Yes, I know My Insurance Has Lapsed.

Just a quick account of yesterday.

It always makes me writhe in a little bit of agony when this sort of thing happens.

Yesterday I went to the pharmacy to get my prescription filled. I’m applying for assistance from Pfizer to (potentially) receive my Geodon for free, but they haven’t answered yet, which means I needed another month’s worth of medication and I don’t have insurance.

I found a coupon online, so I emailed it to myself and traipsed into the Target pharmacy with the high hopes it would work.

The clerk began to ring me up and my heart jumped into my throat. $680. This was pre-coupon (I tried to assure myself) but I had no real way of knowing if the coupon would even work.

“I have a coupon!” I eeked out, handing my phone to the clerk. After a few minutes, another clerk said,

Well that really didn’t lower the price very much.

This was the moment I was fearing. Could I afford a (nearly) $700 medication? For one month? No, wait, not even a month… three weeks?

Crap.” I said.

“Yeah it is $280 now.” Said the second clerk.

I practically jumped for joy, half elated and half scowling because the staff was still looking at me like I was crazy for being willing to pay that much for medication.

The coupon lowered the price by more than half, but $280 is still a lot. Especially since my credit card was stolen last week, which meant using straight up savings.

As usual, I feel appalled by what people who are sick have to pay to receive treatment. I guess it is one of those things that heralds back to the days when our parents used to tell us, “you know, life isn’t fair.”

On top of that, I was a little shocked at how the pharmacy team reacted when I said I would pay that much.
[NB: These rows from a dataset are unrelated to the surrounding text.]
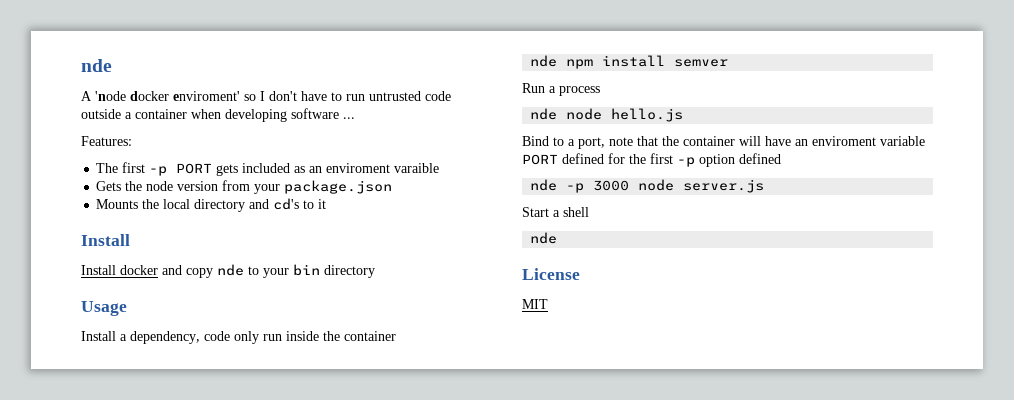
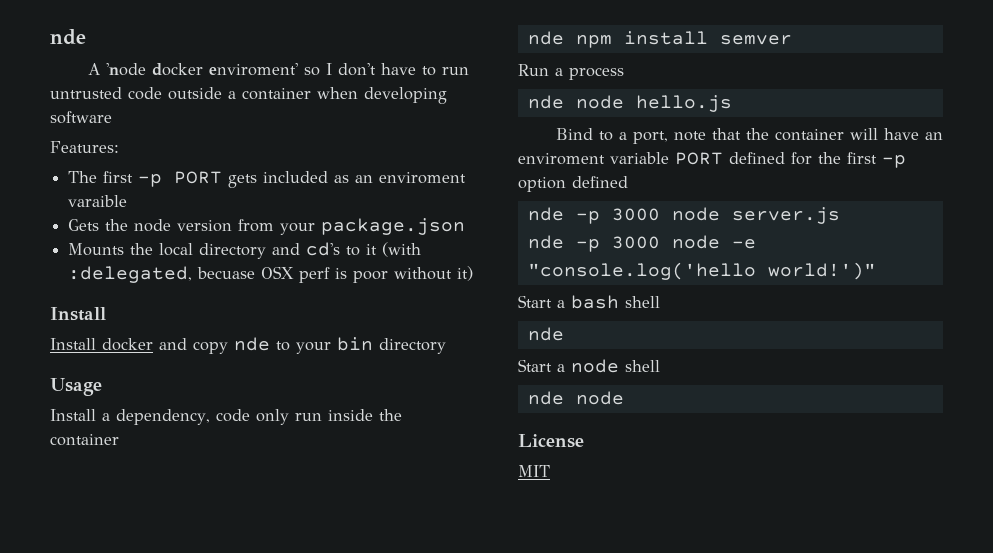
- A 'node docker enviroment' so I don't have to run untrusted code outside a container when developing software ...
+ A 'node docker enviroment' so I don't have to run untrusted code outside a container when developing software
- Mounts the local directory and cd's to it
+ Mounts the local directory and cd's to it (with :delegated, becuase OSX perf is poor without it)
- Start a shell
+ nde -p 3000 node -e "console.log('hello world!')"
+ Start a bash shell
  nde
+ Start a node shell
+ nde node

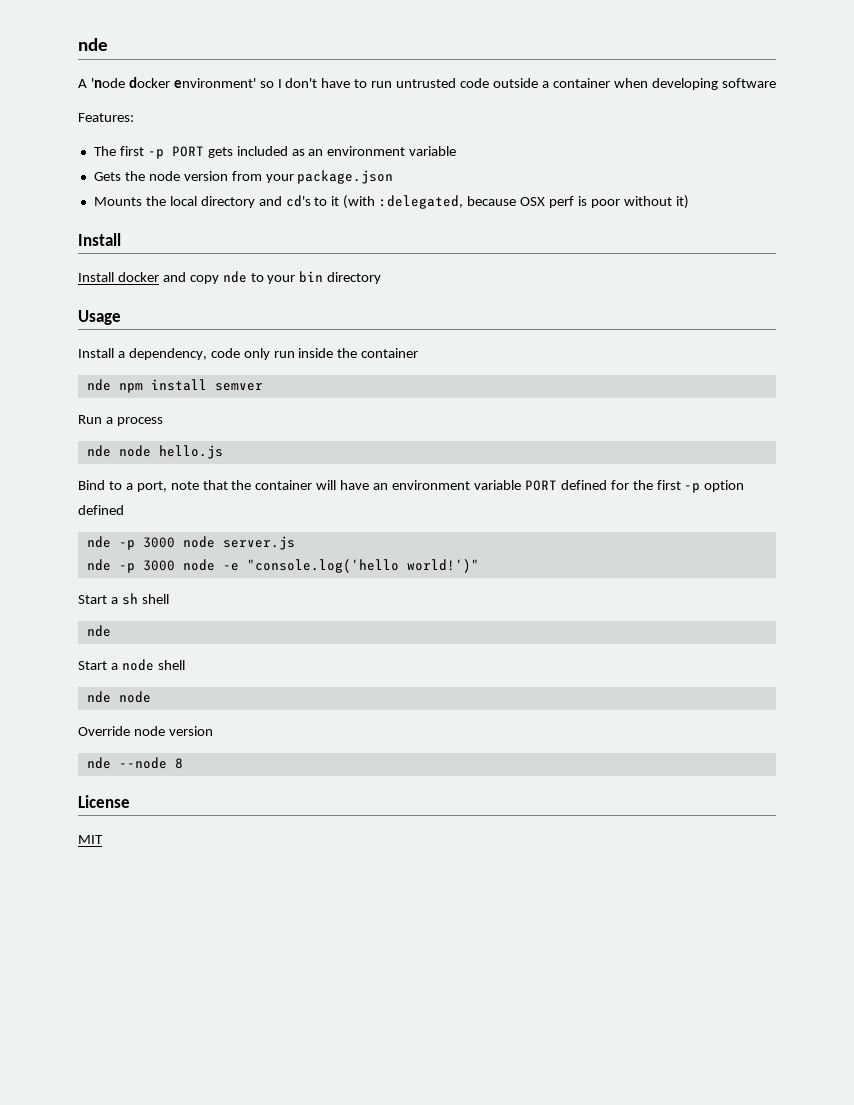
- A 'node docker enviroment' so I don't have to run untrusted code outside a container when developing software
+ A 'node docker environment' so I don't have to run untrusted code outside a container when developing software
- The first -p PORT gets included as an enviroment varaible
+ The first -p PORT gets included as an environment variable
- Mounts the local directory and cd's to it (with :delegated, becuase OSX perf is poor without it)
+ Mounts the local directory and cd's to it (with :delegated, because OSX perf is poor without it)
- Bind to a port, note that the container will have an enviroment variable PORT defined for the first -p option defined
+ Bind to a port, note that the container will have an environment variable PORT defined for the first -p option defined
- Start a bash shell
+ Start a sh shell
+ Override node version
+ nde --node 8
They looked at me with disgust when I said I didn’t have insurance, and then like I couldn’t be serious when I said I’d pay.

But what is the alternative?

I, as a knowing human being, will never willingly put myself in a situation where I am suffering medication withdrawals, period. The experience I had with it once before was so far beyond the realm of hell that I would rather chew my own wallet off in a desperate attempt to escape them. If I had to choose between having money and  being subjected to physical torture, or being poor with lesser pain, I would choose being poor a hundred times over.
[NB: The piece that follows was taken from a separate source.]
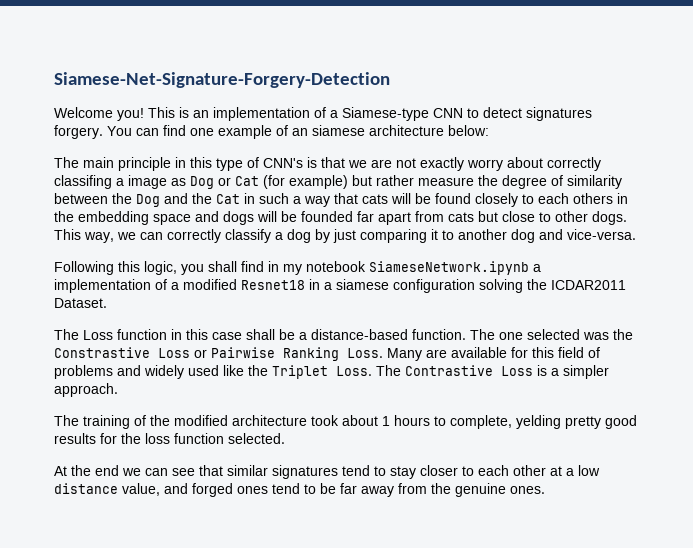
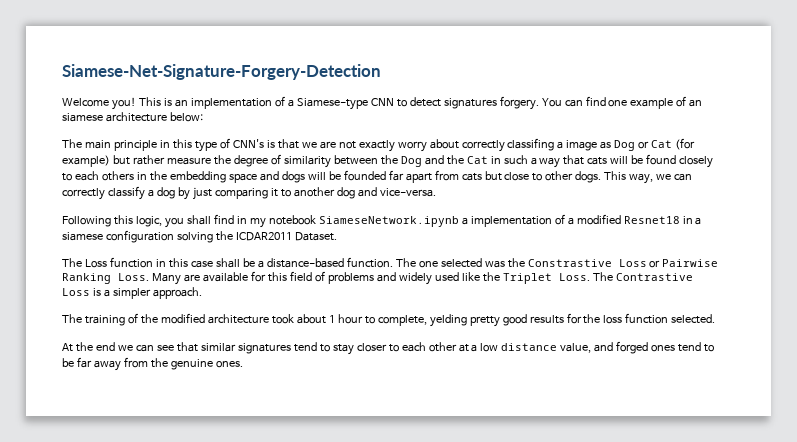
- The training of the modified architecture took about 1 hours to complete, yelding pretty good results for the loss function selected.
+ The training of the modified architecture took about 1 hour to complete, yelding pretty good results for the loss function selected.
In any case, I am being forced to reconsider my options (whether that be state insurance, working part time, medication research studies, or whatever)… and to really, truly hope Pfizer decides to show some mercy.

4 responses to “Yes, I know My Insurance Has Lapsed.

  1. that’s absurd and you could raise hell. you would probably qualify for charity care at UW medical, please PM me if you want more info, Sarah. (i’m on the Meetup contact sheet) your posts keep me going sometimes, keep it up. for all of us.

  2. For all its faults and the whinings of the British public, it’s stories like this that make me want to kiss the ground our National Health Service walks on. I pay £104 ($167 and some change today) for all and any prescriptions I need for a year. I hope you get your insurance sorted soon.

  3. I feel your pain. I currently have state insurance that pays for the generic geodon at a whopping cost of $1100/month. I live in constant fear of losing my insurance, because there is no way I could afford the meds. There’s not even a choice for me in that area. Good for you staying on the meds and hang in there…pfizer will see you through soon, I’m sure.

  4. I feel you! I’m running out of Abilify, don’t have insurance, and am facing the prospect of paying $1200+ for 30 pills. And that’s with the discount. I’ve asked friends (in person and online) to hand over their unused Abilify, and many have, but it’s never enough. I’ve been on Bristol Myers’ Abilify assistance program before, but you have to be almost destitute to be accepted.